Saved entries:
┌──
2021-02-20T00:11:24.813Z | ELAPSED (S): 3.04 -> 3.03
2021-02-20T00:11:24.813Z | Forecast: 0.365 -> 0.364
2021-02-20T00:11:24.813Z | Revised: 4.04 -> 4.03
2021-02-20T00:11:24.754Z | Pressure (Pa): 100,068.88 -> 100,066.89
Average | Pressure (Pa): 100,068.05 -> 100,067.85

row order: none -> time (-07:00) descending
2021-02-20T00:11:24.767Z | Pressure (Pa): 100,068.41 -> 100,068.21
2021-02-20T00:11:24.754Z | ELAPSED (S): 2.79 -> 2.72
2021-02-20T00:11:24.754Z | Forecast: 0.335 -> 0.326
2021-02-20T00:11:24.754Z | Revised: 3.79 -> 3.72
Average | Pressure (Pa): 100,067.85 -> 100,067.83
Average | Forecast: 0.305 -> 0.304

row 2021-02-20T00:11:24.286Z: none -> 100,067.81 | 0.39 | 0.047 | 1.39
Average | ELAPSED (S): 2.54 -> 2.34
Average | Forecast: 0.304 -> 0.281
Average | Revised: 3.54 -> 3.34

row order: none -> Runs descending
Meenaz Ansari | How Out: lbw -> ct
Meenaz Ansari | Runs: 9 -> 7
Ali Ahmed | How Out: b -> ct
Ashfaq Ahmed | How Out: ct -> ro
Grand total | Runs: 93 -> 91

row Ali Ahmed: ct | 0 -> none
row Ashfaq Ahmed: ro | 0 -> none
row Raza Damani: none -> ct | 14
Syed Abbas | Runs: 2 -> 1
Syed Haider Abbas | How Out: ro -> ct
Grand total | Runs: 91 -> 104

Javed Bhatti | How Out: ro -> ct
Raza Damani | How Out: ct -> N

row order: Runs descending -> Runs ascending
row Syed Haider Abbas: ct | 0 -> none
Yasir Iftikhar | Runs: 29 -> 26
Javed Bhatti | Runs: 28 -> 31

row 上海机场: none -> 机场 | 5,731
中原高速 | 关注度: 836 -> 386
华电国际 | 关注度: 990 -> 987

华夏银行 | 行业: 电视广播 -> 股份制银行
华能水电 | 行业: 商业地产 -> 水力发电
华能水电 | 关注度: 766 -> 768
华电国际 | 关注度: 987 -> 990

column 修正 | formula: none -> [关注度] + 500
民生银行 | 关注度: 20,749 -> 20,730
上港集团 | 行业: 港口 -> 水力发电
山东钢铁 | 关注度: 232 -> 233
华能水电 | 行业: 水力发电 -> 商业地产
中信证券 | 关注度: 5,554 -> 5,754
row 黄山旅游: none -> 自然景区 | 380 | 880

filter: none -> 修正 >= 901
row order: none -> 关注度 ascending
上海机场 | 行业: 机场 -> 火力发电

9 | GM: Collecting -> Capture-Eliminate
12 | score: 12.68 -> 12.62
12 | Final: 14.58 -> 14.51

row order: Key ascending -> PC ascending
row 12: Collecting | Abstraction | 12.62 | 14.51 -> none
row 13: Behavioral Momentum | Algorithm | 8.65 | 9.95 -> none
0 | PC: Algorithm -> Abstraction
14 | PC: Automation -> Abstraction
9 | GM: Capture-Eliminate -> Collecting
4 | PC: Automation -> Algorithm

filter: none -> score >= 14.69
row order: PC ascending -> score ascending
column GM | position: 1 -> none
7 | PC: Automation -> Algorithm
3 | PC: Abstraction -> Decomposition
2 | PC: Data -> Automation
└──
◆ TASK GOAL
Print the data above exactly.

◆ RESPONSE AREA
2021-02-20T00:11:24.813Z | ELAPSED (S): 3.04 -> 3.03
2021-02-20T00:11:24.813Z | Forecast: 0.365 -> 0.364
2021-02-20T00:11:24.813Z | Revised: 4.04 -> 4.03
2021-02-20T00:11:24.754Z | Pressure (Pa): 100,068.88 -> 100,066.89
Average | Pressure (Pa): 100,068.05 -> 100,067.85

row order: none -> time (-07:00) descending
2021-02-20T00:11:24.767Z | Pressure (Pa): 100,068.41 -> 100,068.21
2021-02-20T00:11:24.754Z | ELAPSED (S): 2.79 -> 2.72
2021-02-20T00:11:24.754Z | Forecast: 0.335 -> 0.326
2021-02-20T00:11:24.754Z | Revised: 3.79 -> 3.72
Average | Pressure (Pa): 100,067.85 -> 100,067.83
Average | Forecast: 0.305 -> 0.304

row 2021-02-20T00:11:24.286Z: none -> 100,067.81 | 0.39 | 0.047 | 1.39
Average | ELAPSED (S): 2.54 -> 2.34
Average | Forecast: 0.304 -> 0.281
Average | Revised: 3.54 -> 3.34

row order: none -> Runs descending
Meenaz Ansari | How Out: lbw -> ct
Meenaz Ansari | Runs: 9 -> 7
Ali Ahmed | How Out: b -> ct
Ashfaq Ahmed | How Out: ct -> ro
Grand total | Runs: 93 -> 91

row Ali Ahmed: ct | 0 -> none
row Ashfaq Ahmed: ro | 0 -> none
row Raza Damani: none -> ct | 14
Syed Abbas | Runs: 2 -> 1
Syed Haider Abbas | How Out: ro -> ct
Grand total | Runs: 91 -> 104

Javed Bhatti | How Out: ro -> ct
Raza Damani | How Out: ct -> N

row order: Runs descending -> Runs ascending
row Syed Haider Abbas: ct | 0 -> none
Yasir Iftikhar | Runs: 29 -> 26
Javed Bhatti | Runs: 28 -> 31

row 上海机场: none -> 机场 | 5,731
中原高速 | 关注度: 836 -> 386
华电国际 | 关注度: 990 -> 987

华夏银行 | 行业: 电视广播 -> 股份制银行
华能水电 | 行业: 商业地产 -> 水力发电
华能水电 | 关注度: 766 -> 768
华电国际 | 关注度: 987 -> 990

column 修正 | formula: none -> [关注度] + 500
民生银行 | 关注度: 20,749 -> 20,730
上港集团 | 行业: 港口 -> 水力发电
山东钢铁 | 关注度: 232 -> 233
华能水电 | 行业: 水力发电 -> 商业地产
中信证券 | 关注度: 5,554 -> 5,754
row 黄山旅游: none -> 自然景区 | 380 | 880

filter: none -> 修正 >= 901
row order: none -> 关注度 ascending
上海机场 | 行业: 机场 -> 火力发电

9 | GM: Collecting -> Capture-Eliminate
12 | score: 12.68 -> 12.62
12 | Final: 14.58 -> 14.51

row order: Key ascending -> PC ascending
row 12: Collecting | Abstraction | 12.62 | 14.51 -> none
row 13: Behavioral Momentum | Algorithm | 8.65 | 9.95 -> none
0 | PC: Algorithm -> Abstraction
14 | PC: Automation -> Abstraction
9 | GM: Capture-Eliminate -> Collecting
4 | PC: Automation -> Algorithm

filter: none -> score >= 14.69
row order: PC ascending -> score ascending
column GM | position: 1 -> none
7 | PC: Automation -> Algorithm
3 | PC: Abstraction -> Decomposition
2 | PC: Data -> Automation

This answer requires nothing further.